*PROMPT:*
Your answer should consist only of the records, copied exactly, with the images removed.
┄┄┄┄┄┄┄┄┄┄┄┄┄┄┄┄┄┄┄┄
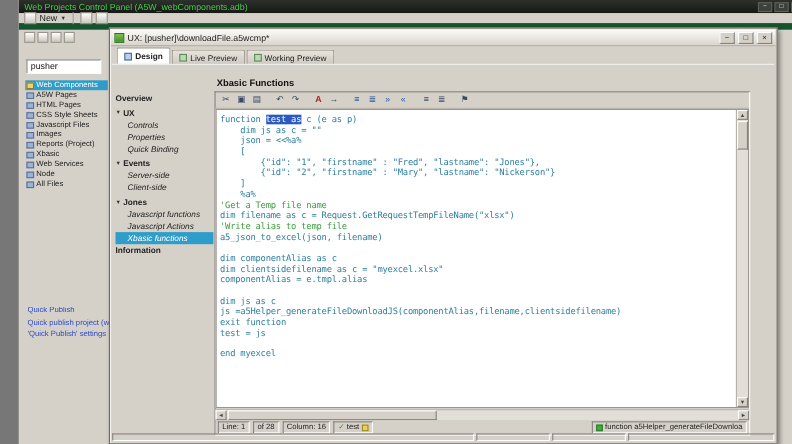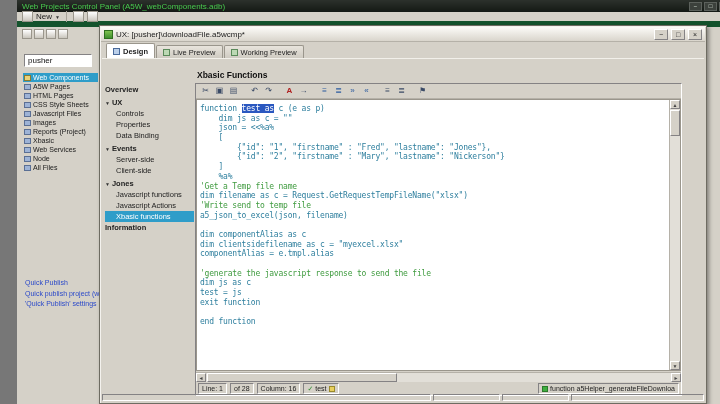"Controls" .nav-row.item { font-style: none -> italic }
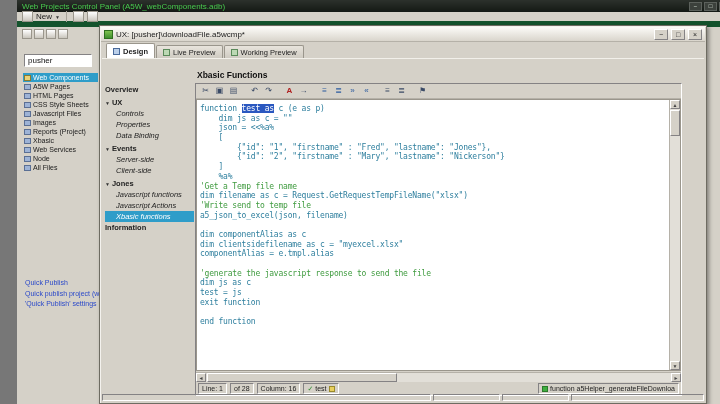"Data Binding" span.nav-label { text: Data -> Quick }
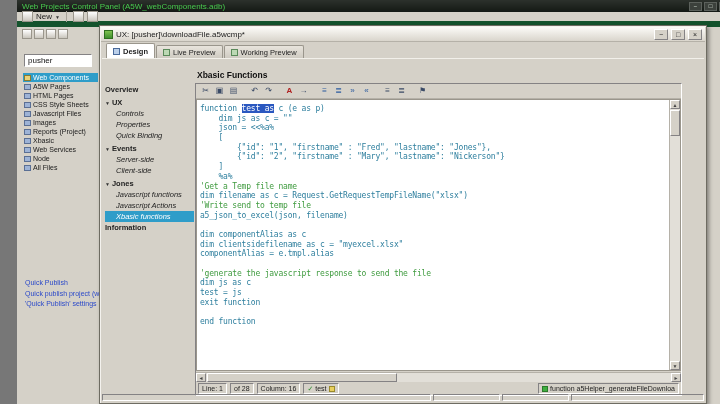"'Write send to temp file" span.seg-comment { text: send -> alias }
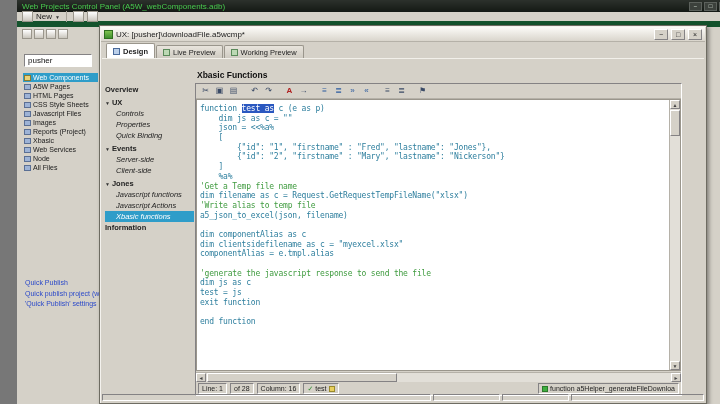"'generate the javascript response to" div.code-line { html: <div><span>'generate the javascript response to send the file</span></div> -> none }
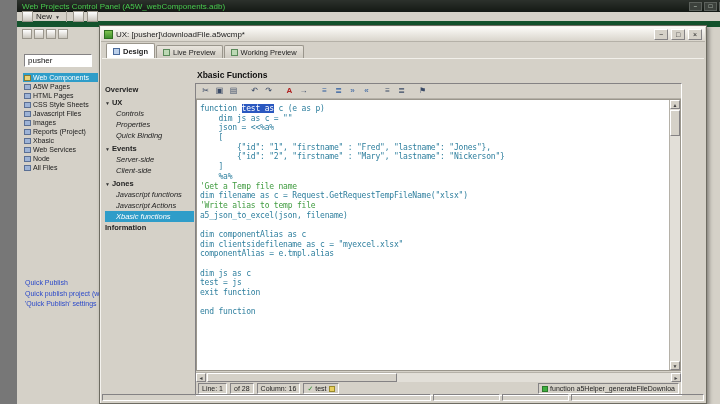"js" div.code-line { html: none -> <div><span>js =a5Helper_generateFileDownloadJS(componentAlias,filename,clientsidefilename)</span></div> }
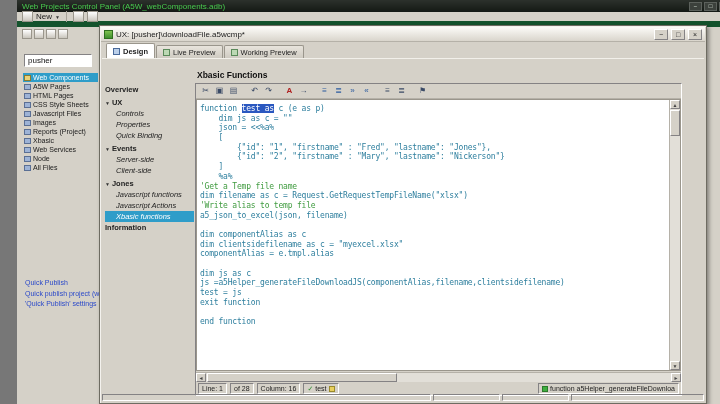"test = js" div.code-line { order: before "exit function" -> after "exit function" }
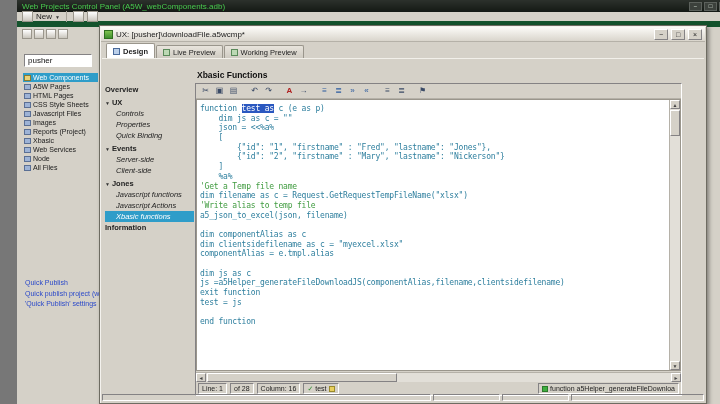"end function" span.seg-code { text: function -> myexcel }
┄┄┄┄┄┄┄┄┄┄┄┄┄┄┄┄┄┄┄┄
*ANSWER BELOW:*
"Controls" .nav-row.item { font-style: none -> italic }
"Data Binding" span.nav-label { text: Data -> Quick }
"'Write send to temp file" span.seg-comment { text: send -> alias }
"'generate the javascript response to" div.code-line { html: <div><span>'generate the javascript response to send the file</span></div> -> none }
"js" div.code-line { html: none -> <div><span>js =a5Helper_generateFileDownloadJS(componentAlias,filename,clientsidefilename)</span></div> }
"test = js" div.code-line { order: before "exit function" -> after "exit function" }
"end function" span.seg-code { text: function -> myexcel }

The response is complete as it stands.